**WORK TO BE COMPLETED**
Which lines of the entries below run from the one holding "order number: KM-98426 -> KM-92426" to the one holding "total: 422.34 -> 365.35", inclusive? Set down exactly those lines and no others.

[Before-and-after change records]
○ ○ ○ ○

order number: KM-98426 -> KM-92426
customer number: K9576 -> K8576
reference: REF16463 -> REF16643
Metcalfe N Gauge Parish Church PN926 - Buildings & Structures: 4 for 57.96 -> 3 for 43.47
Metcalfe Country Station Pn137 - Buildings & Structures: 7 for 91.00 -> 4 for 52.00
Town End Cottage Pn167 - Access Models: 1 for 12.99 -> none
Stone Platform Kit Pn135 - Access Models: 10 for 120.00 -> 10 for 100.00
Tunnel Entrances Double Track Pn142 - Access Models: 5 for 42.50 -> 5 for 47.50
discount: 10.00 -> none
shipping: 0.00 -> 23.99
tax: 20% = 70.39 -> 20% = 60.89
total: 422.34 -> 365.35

○ ○ ○ ○

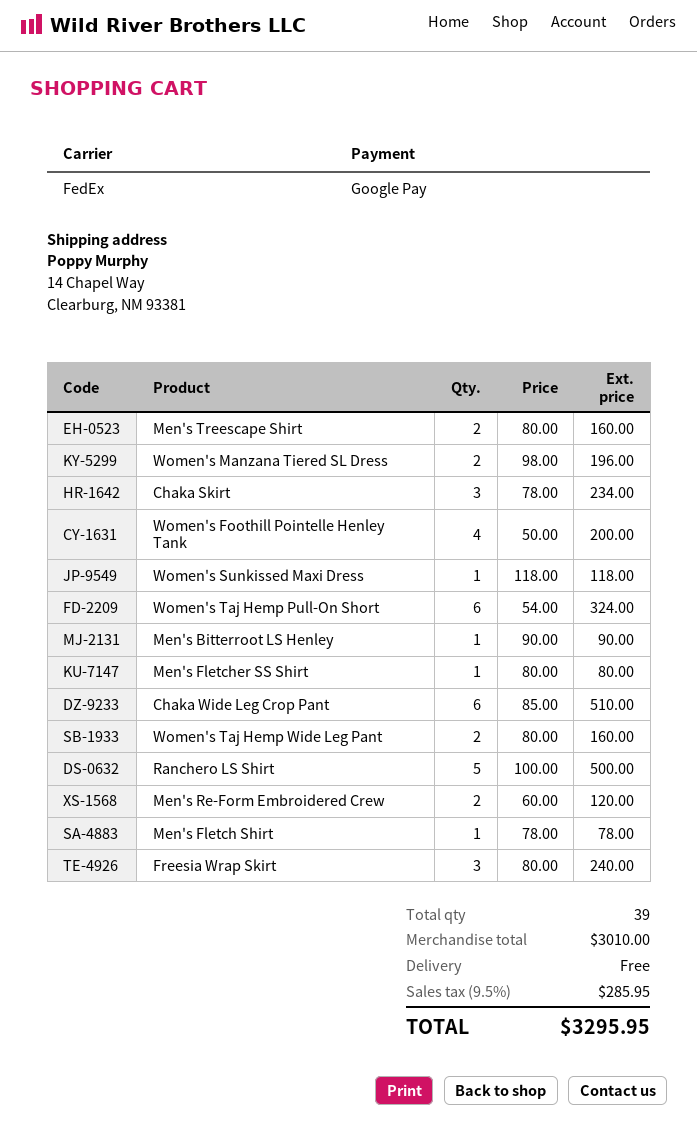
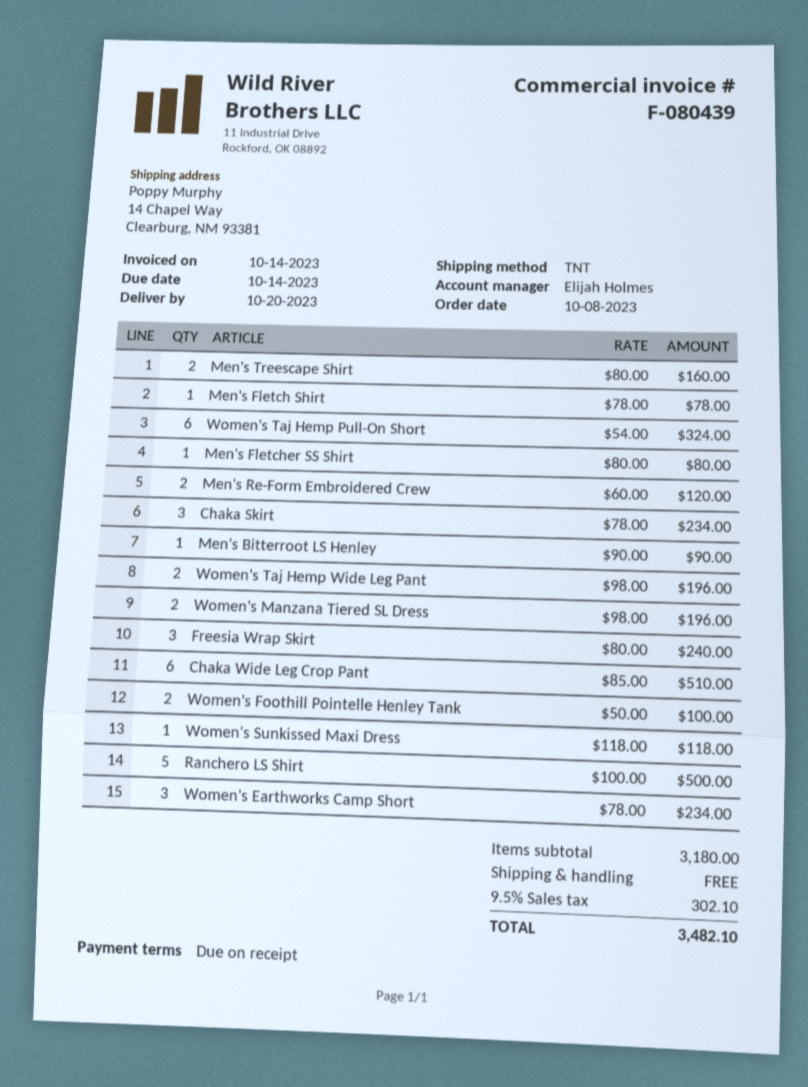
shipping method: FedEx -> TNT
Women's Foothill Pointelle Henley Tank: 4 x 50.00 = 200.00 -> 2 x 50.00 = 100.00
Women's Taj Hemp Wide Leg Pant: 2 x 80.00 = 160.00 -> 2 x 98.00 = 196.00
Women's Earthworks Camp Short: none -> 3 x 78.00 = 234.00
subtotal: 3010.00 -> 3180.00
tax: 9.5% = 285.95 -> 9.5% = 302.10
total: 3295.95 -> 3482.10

○ ○ ○ ○

**EXERCISE RESULT**
order number: KM-98426 -> KM-92426
customer number: K9576 -> K8576
reference: REF16463 -> REF16643
Metcalfe N Gauge Parish Church PN926 - Buildings & Structures: 4 for 57.96 -> 3 for 43.47
Metcalfe Country Station Pn137 - Buildings & Structures: 7 for 91.00 -> 4 for 52.00
Town End Cottage Pn167 - Access Models: 1 for 12.99 -> none
Stone Platform Kit Pn135 - Access Models: 10 for 120.00 -> 10 for 100.00
Tunnel Entrances Double Track Pn142 - Access Models: 5 for 42.50 -> 5 for 47.50
discount: 10.00 -> none
shipping: 0.00 -> 23.99
tax: 20% = 70.39 -> 20% = 60.89
total: 422.34 -> 365.35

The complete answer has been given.